What to do:
Go through the lines below and copy any that hold the string "Capsules".

#### Excerpted data ####

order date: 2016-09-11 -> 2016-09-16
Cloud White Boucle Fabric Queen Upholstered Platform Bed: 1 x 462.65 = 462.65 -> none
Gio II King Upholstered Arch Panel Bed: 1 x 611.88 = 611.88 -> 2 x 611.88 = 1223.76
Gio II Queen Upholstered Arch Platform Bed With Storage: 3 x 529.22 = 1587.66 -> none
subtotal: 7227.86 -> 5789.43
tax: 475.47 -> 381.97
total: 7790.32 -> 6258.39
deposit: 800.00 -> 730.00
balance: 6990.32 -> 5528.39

####
#### Excerpted data ####

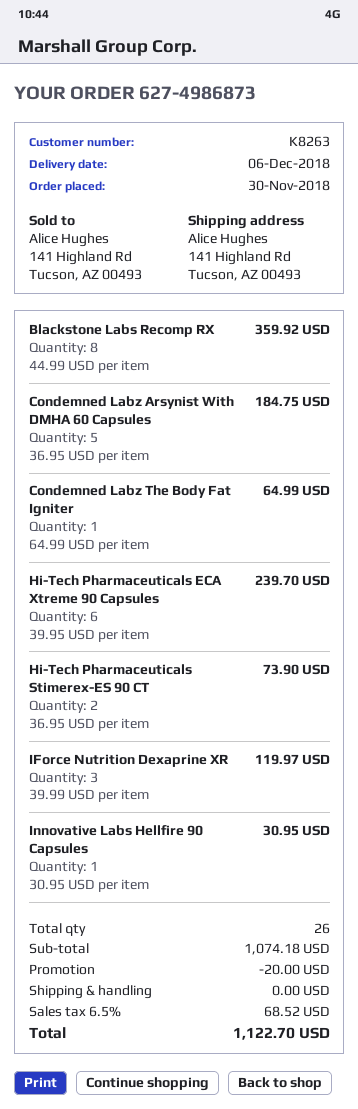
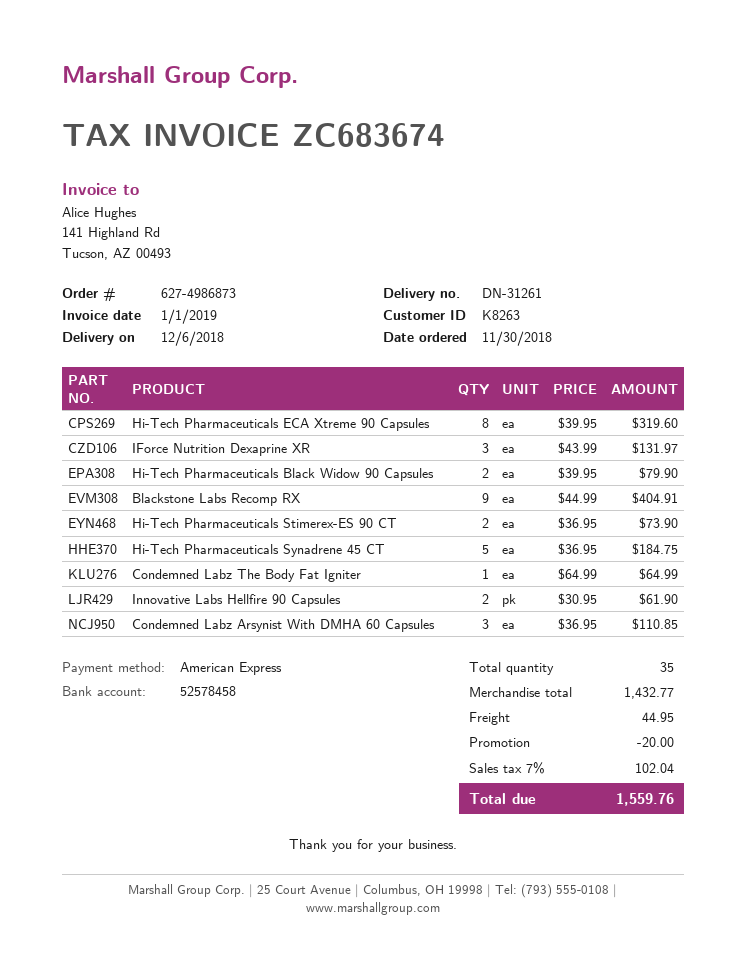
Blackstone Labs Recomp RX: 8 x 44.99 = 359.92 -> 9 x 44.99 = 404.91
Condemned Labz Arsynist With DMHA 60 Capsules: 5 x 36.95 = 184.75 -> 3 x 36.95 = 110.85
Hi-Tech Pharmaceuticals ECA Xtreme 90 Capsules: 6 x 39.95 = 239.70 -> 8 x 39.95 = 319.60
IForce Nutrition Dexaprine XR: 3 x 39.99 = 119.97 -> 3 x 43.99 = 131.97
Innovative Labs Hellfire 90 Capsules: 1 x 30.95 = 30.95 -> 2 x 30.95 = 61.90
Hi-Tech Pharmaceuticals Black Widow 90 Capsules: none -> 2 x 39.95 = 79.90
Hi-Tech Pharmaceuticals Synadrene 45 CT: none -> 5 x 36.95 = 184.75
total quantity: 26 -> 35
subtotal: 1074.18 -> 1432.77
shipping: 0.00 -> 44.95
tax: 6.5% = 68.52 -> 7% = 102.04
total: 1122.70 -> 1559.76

####

Exercise answer:
Condemned Labz Arsynist With DMHA 60 Capsules: 5 x 36.95 = 184.75 -> 3 x 36.95 = 110.85
Hi-Tech Pharmaceuticals ECA Xtreme 90 Capsules: 6 x 39.95 = 239.70 -> 8 x 39.95 = 319.60
Innovative Labs Hellfire 90 Capsules: 1 x 30.95 = 30.95 -> 2 x 30.95 = 61.90
Hi-Tech Pharmaceuticals Black Widow 90 Capsules: none -> 2 x 39.95 = 79.90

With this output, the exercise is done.